:: Directions ::
Images are to be dropped, and the rest of the data reproduced exactly.

(Records excerpted from a collection)

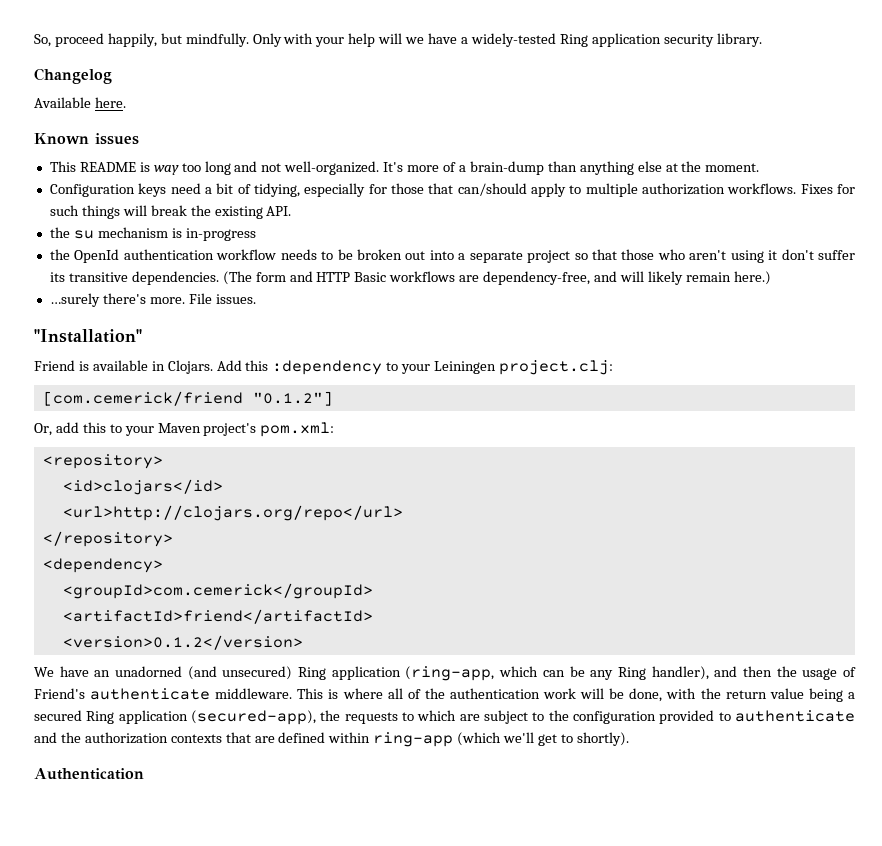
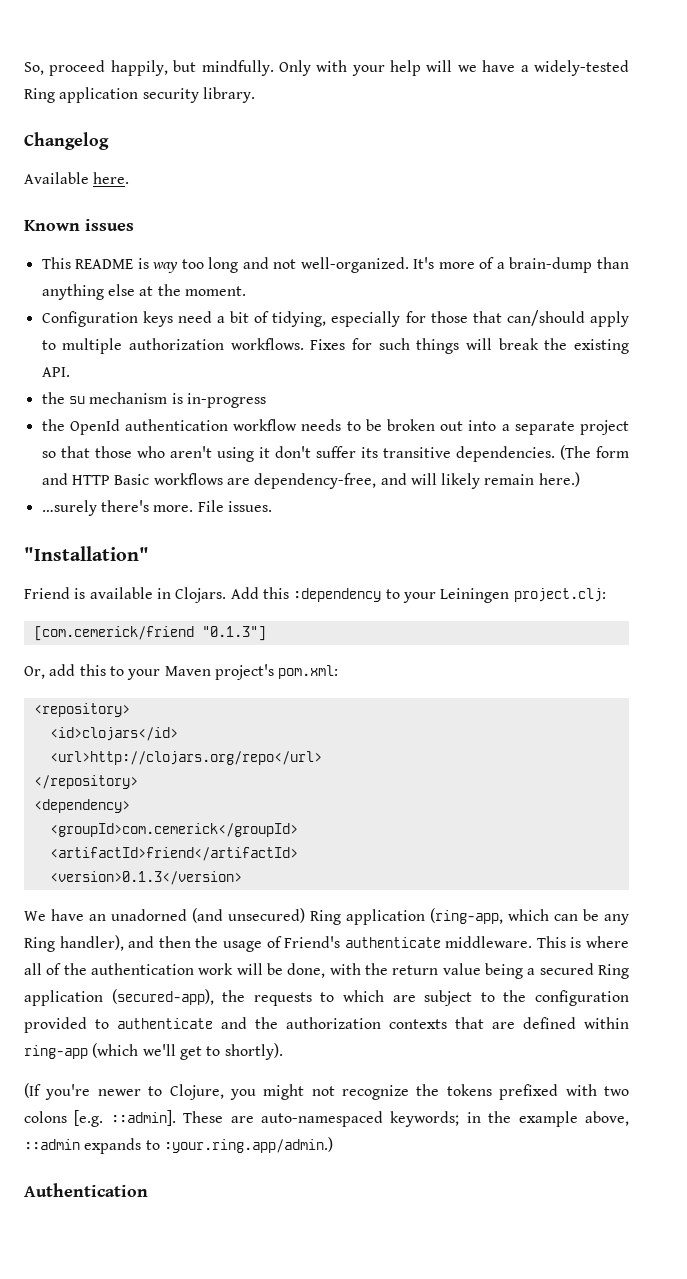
- [com.cemerick/friend "0.1.2"]
+ [com.cemerick/friend "0.1.3"]
- <version>0.1.2</version>
+ <version>0.1.3</version>
+ (If you're newer to Clojure, you might not recognize the tokens prefixed with two colons [e.g. ::admin]. These are auto-namespaced keywords; in the example above, ::admin expands to :your.ring.app/admin.)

:: Response area ::
- [com.cemerick/friend "0.1.2"]
+ [com.cemerick/friend "0.1.3"]
- <version>0.1.2</version>
+ <version>0.1.3</version>
+ (If you're newer to Clojure, you might not recognize the tokens prefixed with two colons [e.g. ::admin]. These are auto-namespaced keywords; in the example above, ::admin expands to :your.ring.app/admin.)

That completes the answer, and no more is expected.